A waiver of contract occurs when a party to a contract waives or gives up one or more rights or benefits it has under the terms of the contract. A party generally does not waive its rights unless the waiver is made voluntarily and with knowledge of the rights being waived—known as a “knowing and voluntary relinquishment of rights.”
Contracts often include a non-waiver paragraph or provision stating that a party’s (or the parties’) failure to pursue or exercise certain rights under the contract does not constitute a waiver of those or other rights under the contract. Such non-waiver provisions are common in insurance contracts and other commercial contracts.

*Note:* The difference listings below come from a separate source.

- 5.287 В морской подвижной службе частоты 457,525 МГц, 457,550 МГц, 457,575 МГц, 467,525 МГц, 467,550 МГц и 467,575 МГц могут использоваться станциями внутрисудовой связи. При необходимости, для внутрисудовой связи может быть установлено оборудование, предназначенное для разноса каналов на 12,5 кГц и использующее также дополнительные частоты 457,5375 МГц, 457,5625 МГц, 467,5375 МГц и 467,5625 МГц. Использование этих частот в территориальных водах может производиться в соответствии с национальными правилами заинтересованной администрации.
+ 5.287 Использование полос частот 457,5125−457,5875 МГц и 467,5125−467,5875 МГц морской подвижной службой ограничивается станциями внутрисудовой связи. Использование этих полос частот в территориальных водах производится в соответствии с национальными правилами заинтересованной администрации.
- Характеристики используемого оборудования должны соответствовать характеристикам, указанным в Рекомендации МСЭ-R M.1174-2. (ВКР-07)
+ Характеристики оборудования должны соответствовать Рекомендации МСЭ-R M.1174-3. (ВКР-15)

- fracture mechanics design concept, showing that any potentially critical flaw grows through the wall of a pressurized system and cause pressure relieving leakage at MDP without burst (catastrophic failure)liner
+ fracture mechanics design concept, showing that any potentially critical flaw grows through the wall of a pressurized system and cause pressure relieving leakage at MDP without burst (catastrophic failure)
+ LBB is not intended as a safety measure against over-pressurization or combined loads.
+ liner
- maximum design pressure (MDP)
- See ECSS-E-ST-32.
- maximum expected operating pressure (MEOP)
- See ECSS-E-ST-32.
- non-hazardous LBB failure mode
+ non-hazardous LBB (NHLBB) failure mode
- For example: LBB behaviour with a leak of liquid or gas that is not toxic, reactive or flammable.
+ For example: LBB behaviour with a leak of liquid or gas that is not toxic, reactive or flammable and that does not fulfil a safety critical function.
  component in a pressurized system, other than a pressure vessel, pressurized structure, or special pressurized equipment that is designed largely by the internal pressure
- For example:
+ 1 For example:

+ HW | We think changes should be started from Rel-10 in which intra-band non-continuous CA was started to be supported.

In Alabama, a waiver of contract rights occurs when a party intentionally relinquishes a known right or conducts itself in a manner that warrants an inference of the relinquishment of such right. This waiver can be either expressed, through clear and unequivocal language, or implied, through actions or conduct that suggest the party has chosen not to enforce that right. For a waiver to be valid, it must be made voluntarily and with full knowledge of the rights being waived. Alabama courts generally uphold non-waiver clauses in contracts, which specify that the failure to enforce a right does not amount to a waiver of that right or any other rights under the contract. These clauses help to prevent inadvertent waivers and provide clarity to contractual relationships. However, even with a non-waiver clause, a party can still intentionally and knowingly waive its rights. Such waivers are common in various types of contracts, including insurance and commercial agreements, to ensure that temporary forbearance or inaction on a particular occasion does not lead to a permanent loss of rights.